En la iglesuela románica, corroída de vetustez, flotaba la fragancia de la espadaña, fiuncho y saúco en flor, que alfombraban el suelo y que iban aplastando los gruesos zapatones de los hombres, los pies descalzos de los rapaces. Allá en el altar polvoriento, San Julianiño, el de la paloma, sonreía, encasacado de tisú con floripones barrocos, y la Dolorosa, espectral, como si la viésemos al través de vidrios verdes, se afligía envuelta en el olor vivaz, campestre, de las plantas pisoteadas y de las azules hortensias frescas, puestas en floreros de cinco tubos, que parecen los cinco dedos de una mano.
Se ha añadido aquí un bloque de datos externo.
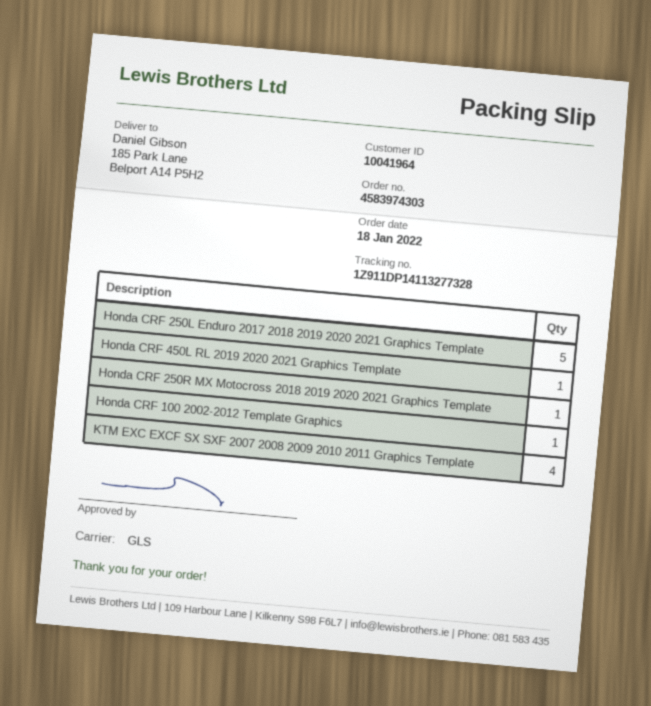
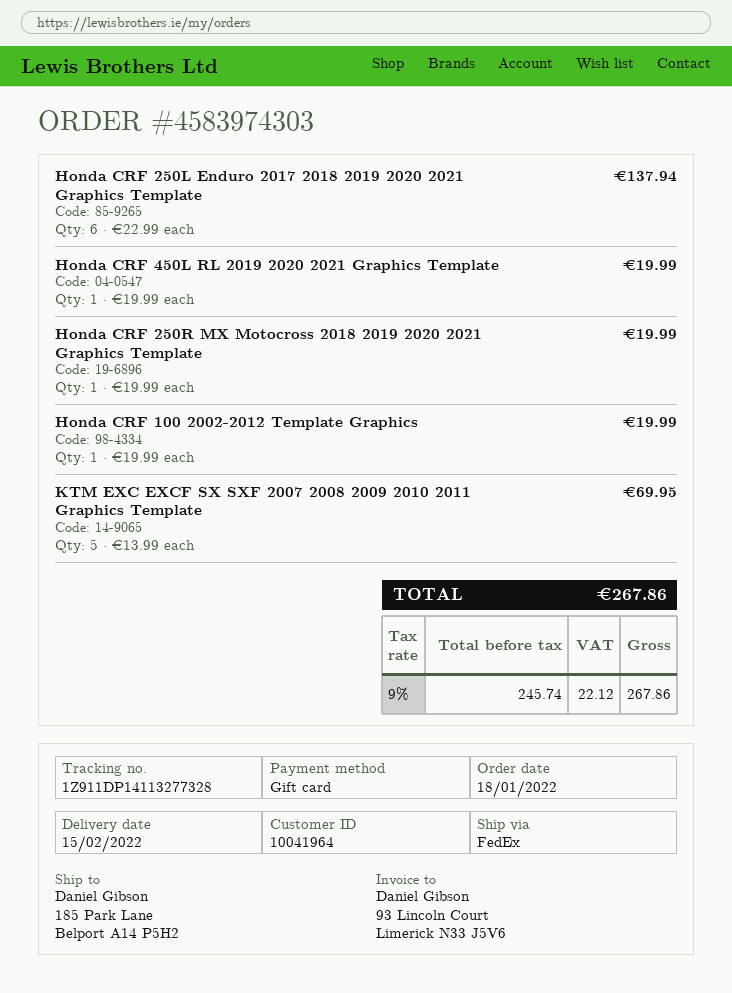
shipping method: GLS -> FedEx
Honda CRF 250L Enduro 2017 2018 2019 2020 2021 Graphics Template: 5 -> 6
KTM EXC EXCF SX SXF 2007 2008 2009 2010 2011 Graphics Template: 4 -> 5

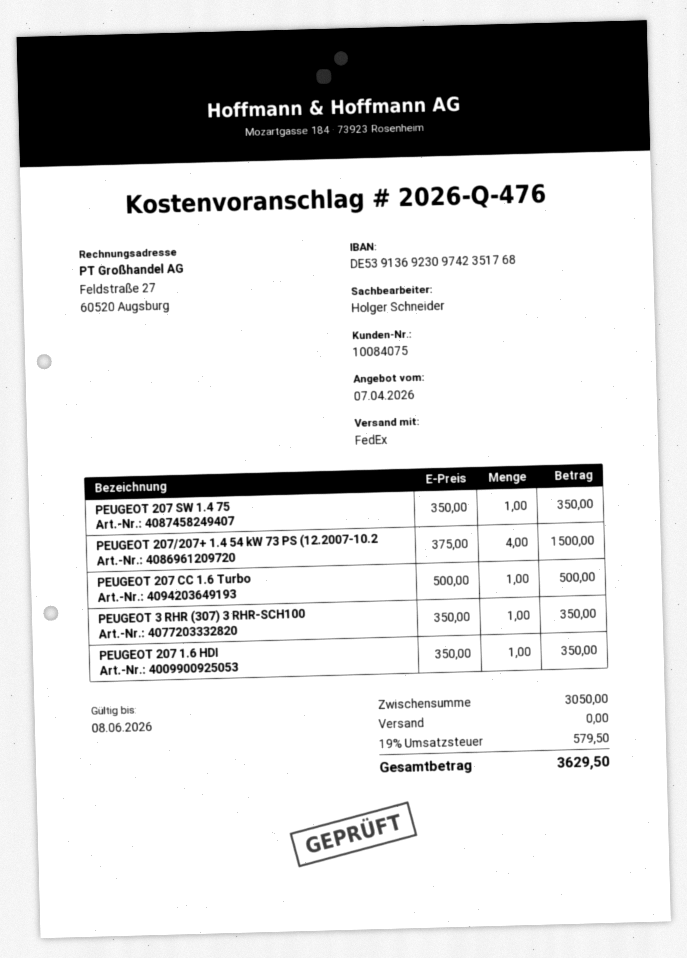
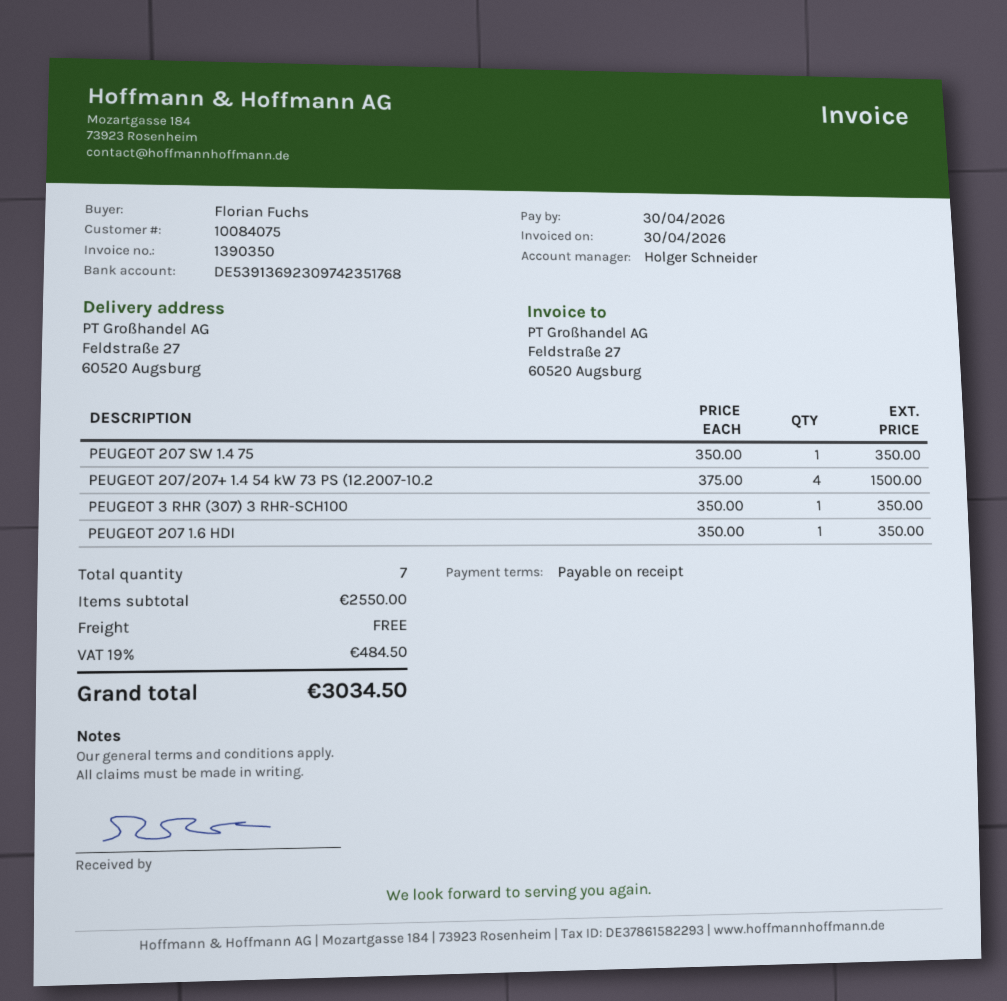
PEUGEOT 207 CC 1.6 Turbo: 1 x 500.00 = 500.00 -> none
subtotal: 3050.00 -> 2550.00
tax: 19% = 579.50 -> 19% = 484.50
total: 3629.50 -> 3034.50

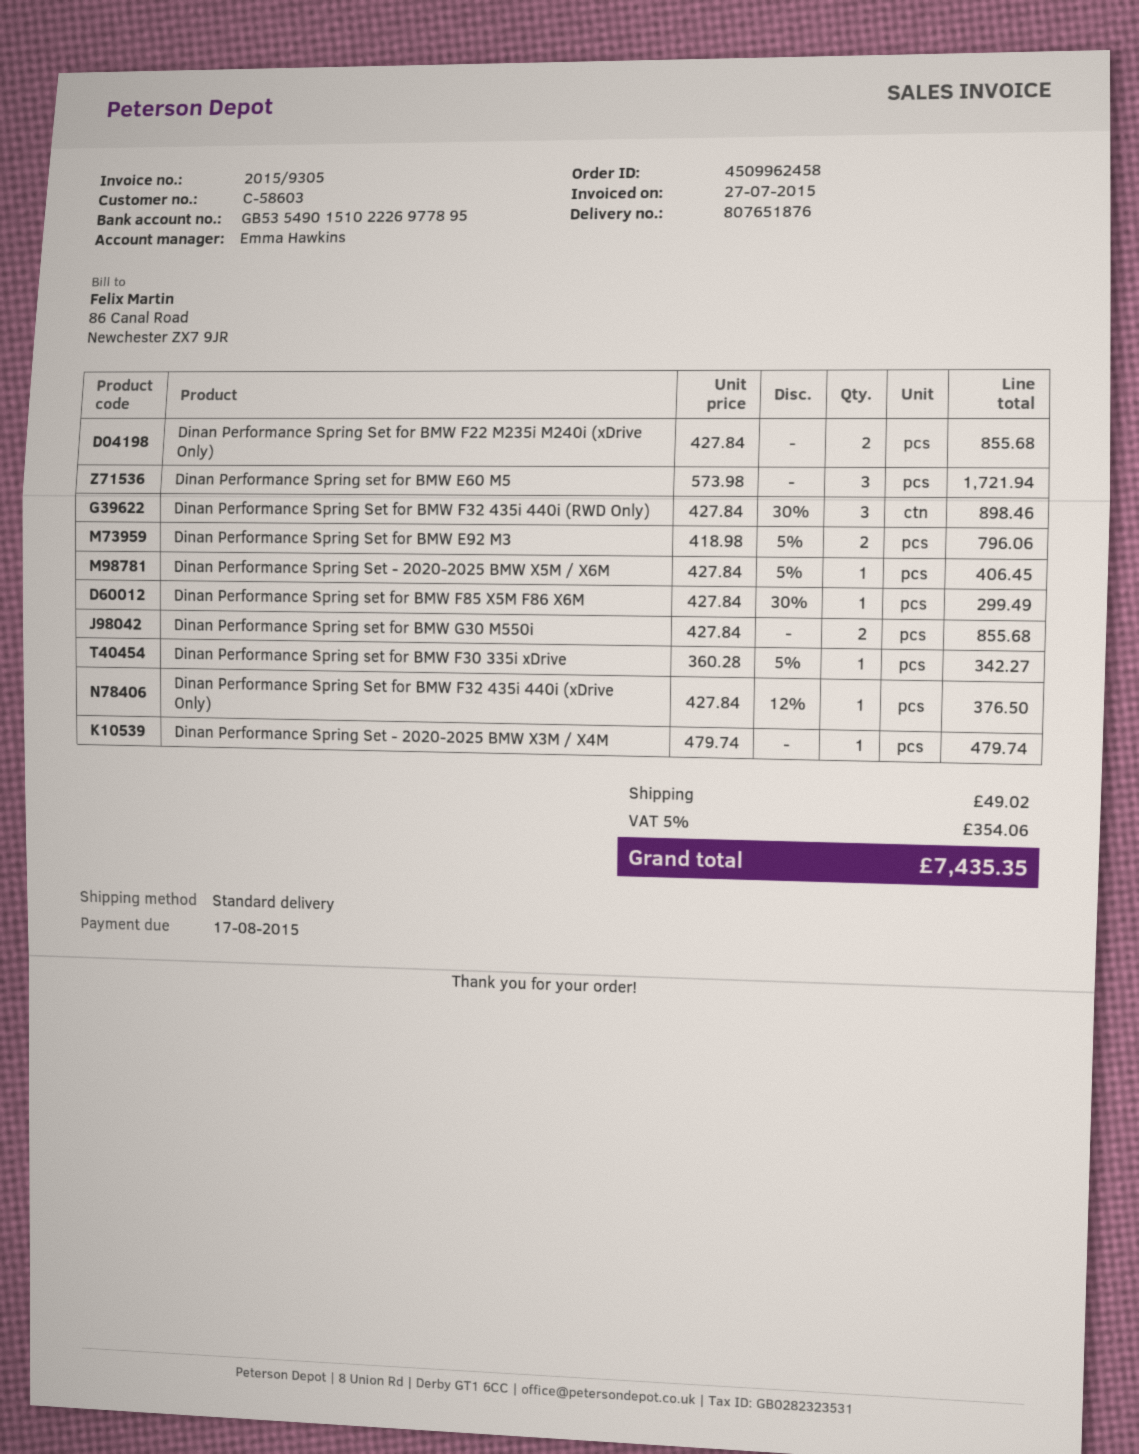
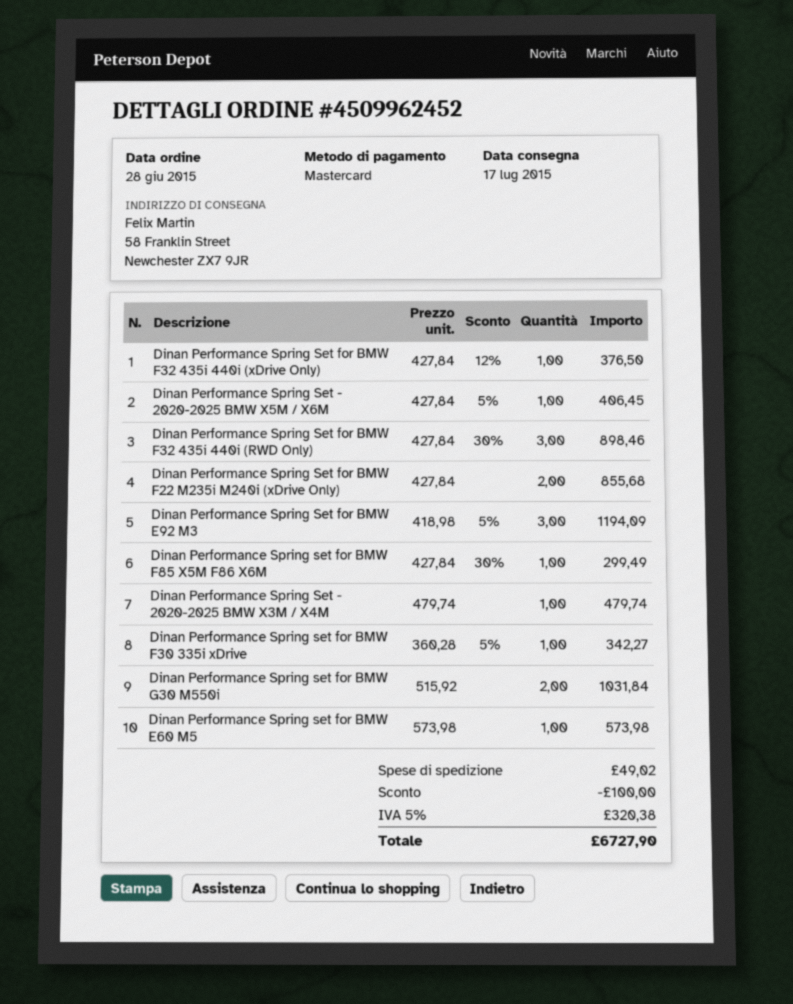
order number: 4509962458 -> 4509962452
Dinan Performance Spring set for BMW E60 M5: 3 x 573.98 = 1721.94 -> 1 x 573.98 = 573.98
Dinan Performance Spring Set for BMW E92 M3: 2 x 418.98 - 5% = 796.06 -> 3 x 418.98 - 5% = 1194.09
Dinan Performance Spring set for BMW G30 M550i: 2 x 427.84 = 855.68 -> 2 x 515.92 = 1031.84
discount: none -> 100.00
tax: 5% = 354.06 -> 5% = 320.38
total: 7435.35 -> 6727.90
Sin razonar nuestro instinto, deseábamos que la misa terminase.

Al pie del atrio, allende la carcomida verja de madera del cementerio, nos aguardaba el coche —cuyas jacas se mosqueaban impacientes— que iba a reconducirnos, a un trote animado, a las blancas Torres, emboscadas detrás del castañar denso, sugestivo de profundidades. Y ya nos preparábamos a evadirnos por la puerta de la sacristía, cuando el párroco, antes de retirarse, recogiendo el cáliz cubierto por el paño, rígido, de viejo y sucio brocado, se volvió hacia los fieles, y dijo, llanamente:

—Se van a llevar los Sacramentos a una moribunda.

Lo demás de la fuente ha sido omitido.